Enfin, et cela va de soi, pour mieux faire adhérer les femmes au programme de dépistage, la priorité doit être donnée aux femmes elles-mêmes : les soignantes avant tout, les militantes associatives, les leaders d’opinion. Un mot à propos des soignantes et des femmes œuvrant dans le corps sanitaire et médical : on oublie trop souvent les chercheuses qui ont leur mot à dire et peuvent apporter un éclairage fort sur certains aspects de la prévention ou du dépistage des cancers du sein. On oublie aussi les sages-femmes qui sont très écoutées par leurs patientes et ont un droit de prescription. On oublie encore les autres professionnelles qui peuvent apprendre très en amont, de prendre soin de ses seins y compris en ayant recours à l’autopalpation ou autosurveillance régulière. On oublie enfin les proches des femmes concernées : leurs enfants, leurs compagnons, leurs amis, leurs collègues qui peuvent se révéler être d’excellents « prescripteurs. »

Et, pour finir, il est décisif d’envisager la promotion du dépistage du cancer du sein auprès des femmes concernées en prenant en compte la réalité de leur vécu : peuvent-elles s’absenter d’un travail précaire ou aux horaires décalés ? Ont-elles besoin d’aide, d’accompagnement par exemple pour faire garder leurs enfants pour aller au centre de dépistage ? Ont-elles peur du résultat ? Peuvent-elles faire face à des coûts annexes éventuels ? Bref, le dépistage n’est pas en marge de la vie des femmes.

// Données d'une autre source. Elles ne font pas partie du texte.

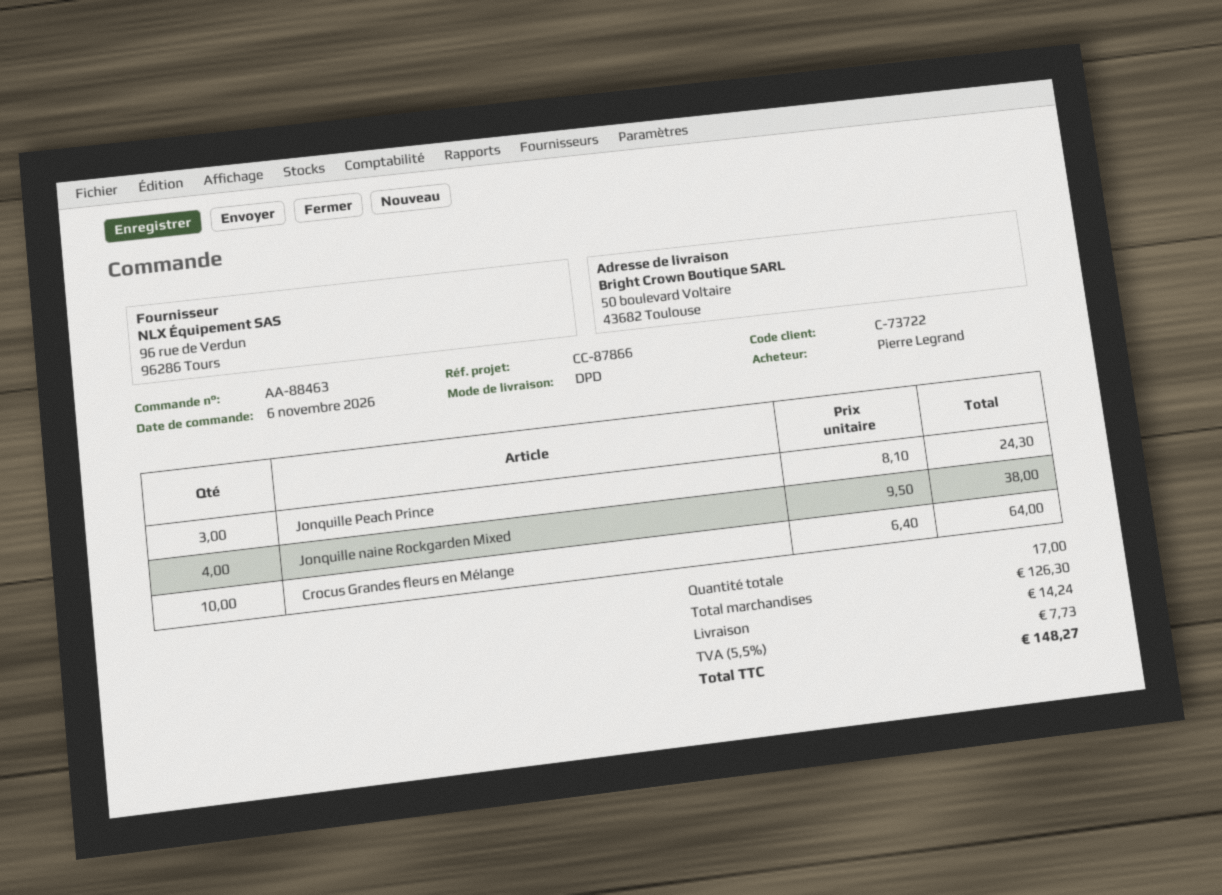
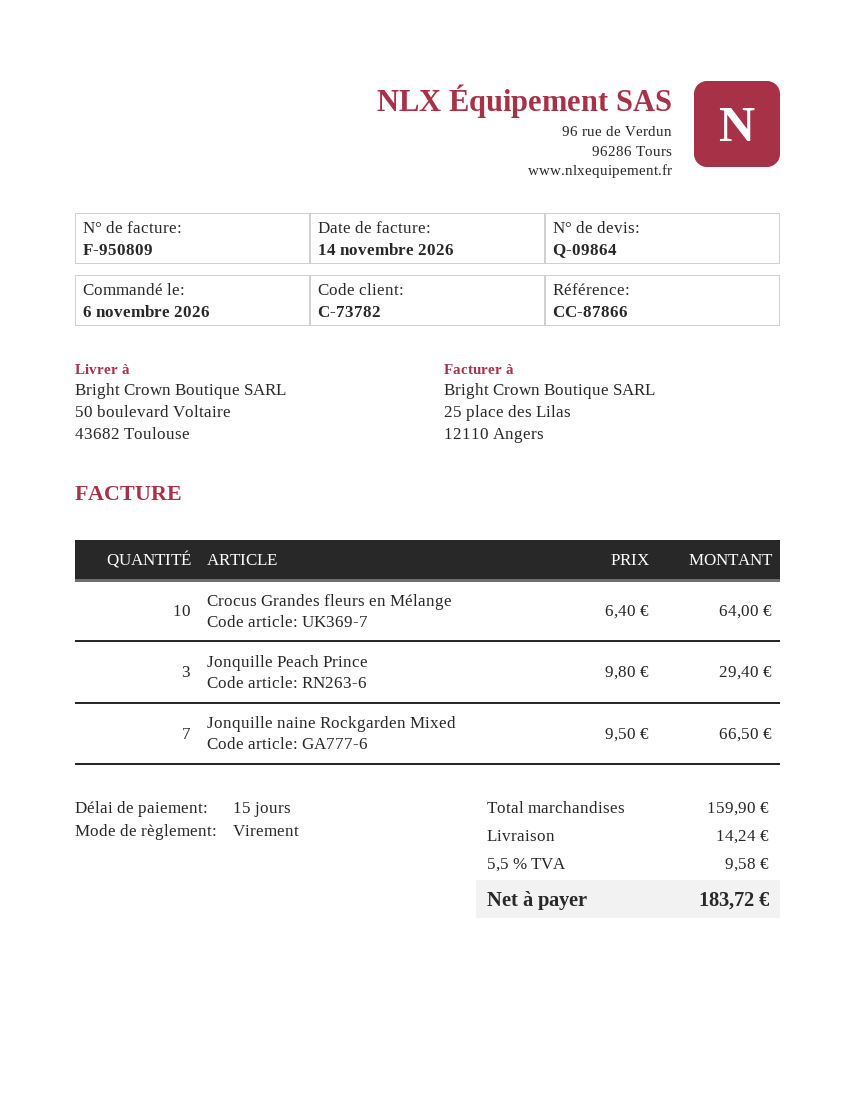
customer number: C-73722 -> C-73782
Jonquille Peach Prince: 3 x 8.10 = 24.30 -> 3 x 9.80 = 29.40
Jonquille naine Rockgarden Mixed: 4 x 9.50 = 38.00 -> 7 x 9.50 = 66.50
subtotal: 126.30 -> 159.90
tax: 5.5% = 7.73 -> 5.5% = 9.58
total: 148.27 -> 183.72

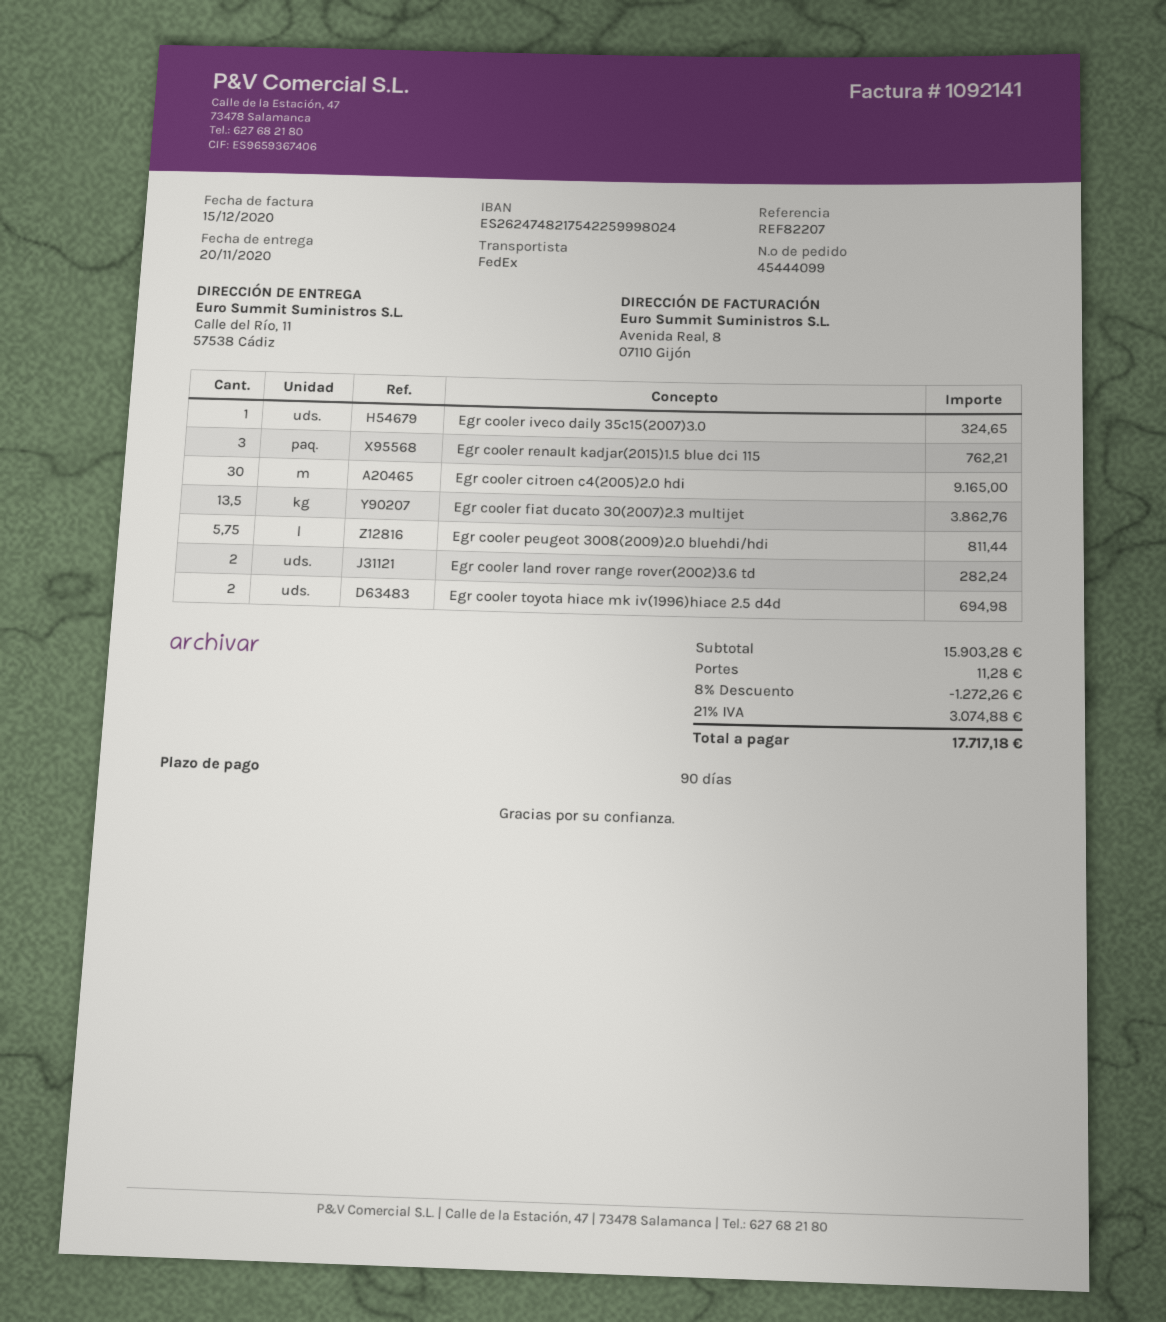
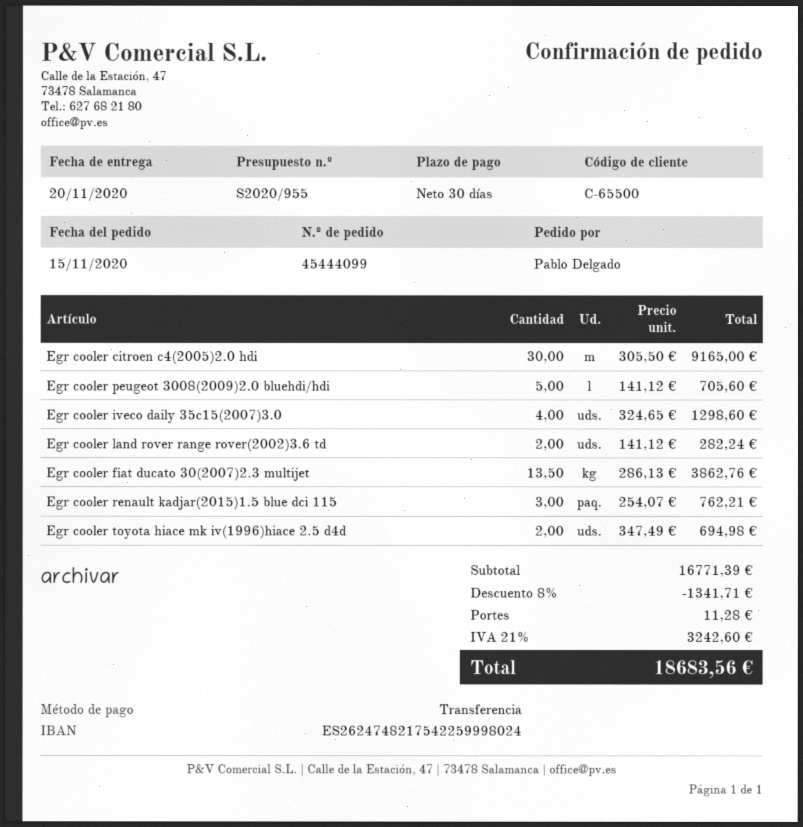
payment terms: 90 days -> 30 days
Egr cooler iveco daily 35c15(2007)3.0: 1 for 324.65 -> 4 for 1298.60
Egr cooler peugeot 3008(2009)2.0 bluehdi/hdi: 5.75 for 811.44 -> 5 for 705.60
subtotal: 15903.28 -> 16771.39
discount: 8% = 1272.26 -> 8% = 1341.71
tax: 21% = 3074.88 -> 21% = 3242.60
total: 17717.18 -> 18683.56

C’est pour cela que je souhaite que la Ligue nationale et ses 103 comités départementaux jouent un rôle en matière de prévention de la santé, d’accompagnement des plus fragiles, de soutien de la recherche et de pédagogie, d’information et prise en considération de la vie des femmes concernées dans toute leur singularité et leur sororité. L’activité de cancérologie ne doit pas se faire au détriment de l’accessibilité aux soins pour tous.